Rheinische Post - Mönchengladbach and Korschenbroich
Eine Stadt mit Imageproblem
Armut, rechte Gewalt, Integrationsversagen: Dortmund hat nicht den besten Ruf. Doch die Stadt will die Besucher des Kirchentags überraschen.
„Dortmund hat kein Alleinstellungsmerkmal“
Friedrich Stiller Evangelischer Pfarrer
DORTMUND Auf dem Dortmunder Nordmarkt blühen die wilden Rosen. Auf dem Klettergerüst schreien die Kinder. Auf dem Weg schreit eine Frau. Sie hält sich die Seite vor Schmerzen. Schließlich bringt ein Mann ihr eine Tasche. Sie beruhigt sich. Die Kinder kreischen weiter. Im Kiosk der Diakonie gibt es Tee für 50 Cent. „Kirchentag?“, sagt der Verkäufer. „Hier ist nix geplant.

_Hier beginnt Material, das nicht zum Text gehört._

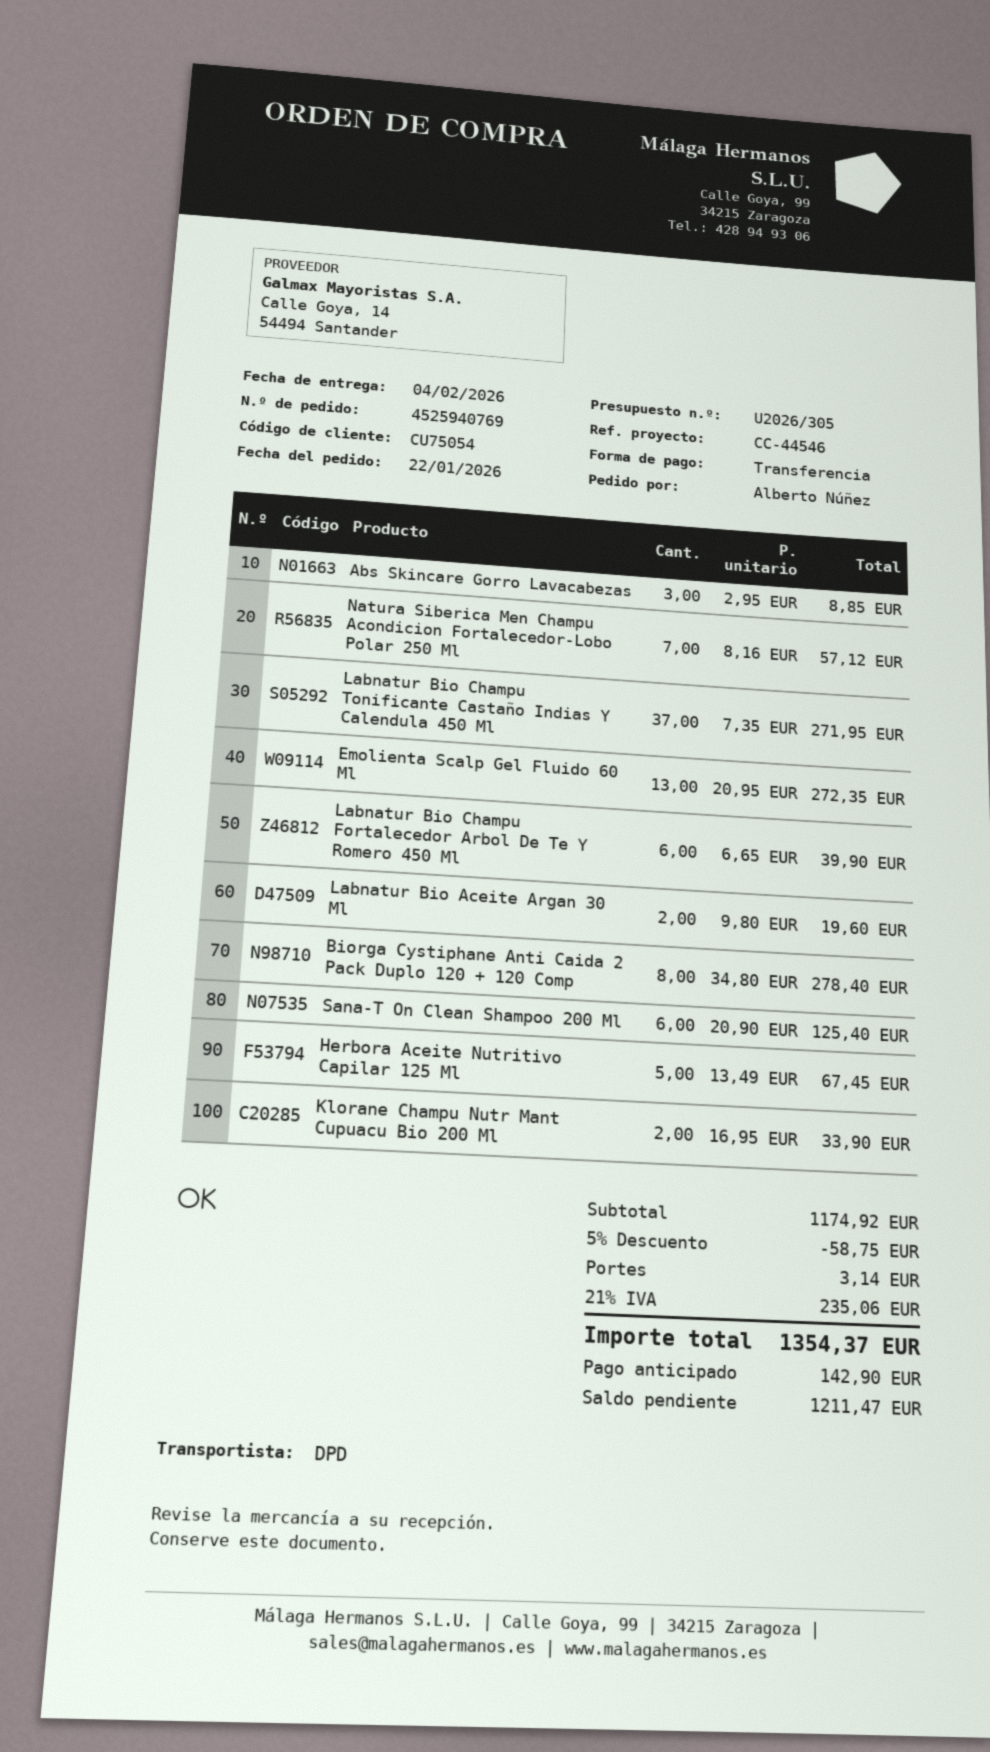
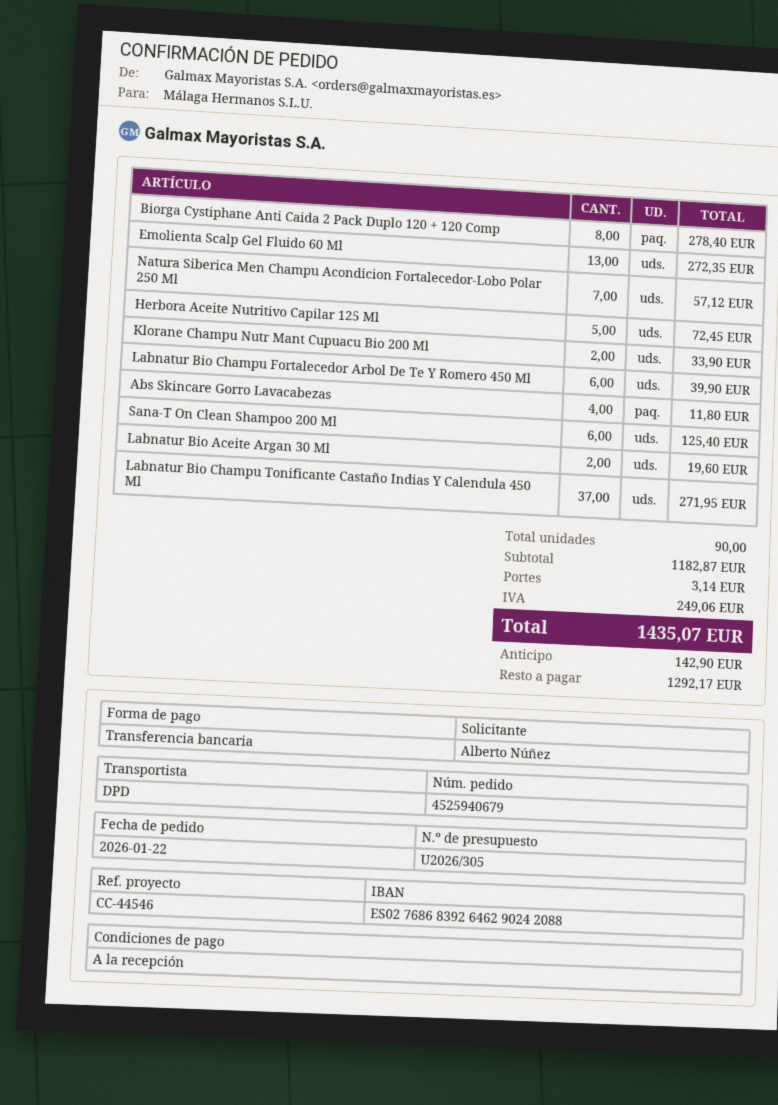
order number: 4525940769 -> 4525940679
Abs Skincare Gorro Lavacabezas: 3 for 8.85 -> 4 for 11.80
Herbora Aceite Nutritivo Capilar 125 Ml: 5 for 67.45 -> 5 for 72.45
subtotal: 1174.92 -> 1182.87
discount: 5% = 58.75 -> none
tax: 235.06 -> 249.06
total: 1354.37 -> 1435.07
balance: 1211.47 -> 1292.17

Wäre schwierig, zwischen den Junkies.“
Kirchentag. Von Mittwoch bis Sonntag findet er in Dortmund statt. Bis zu 100.000 Gläubige werden dann zum größten Treffen evangelischer Laien erwartet, in dieser Stadt, die mit ihrem Image zu kämpfen hat. Und mit sich selbst.
Milena Rethmann sitzt vor dem Grünen Salon, ihrem Caférestaurant, im Halbschatten. „Ich kann verstehen, wenn sich Gäste von außerhalb manchmal erschrecken“, sagt die Gastronomin. „Es gibt hier vieles, an das muss man sich nicht gewöhnen.“Die Müllberge. Die Drogen, die Prostitution. Die Elendshäuser, in denen Menschen zu acht in einem Zimmer übernachten, für horrende Miete. Vielleicht auch der Anblick der Männer, die in großen Trauben vor dem Wettbüro stehen, oder der Frauen, die in Roma-Tracht – lange weite Röcke, bunte Kopftücher – die Straßen auf- und abmarschieren.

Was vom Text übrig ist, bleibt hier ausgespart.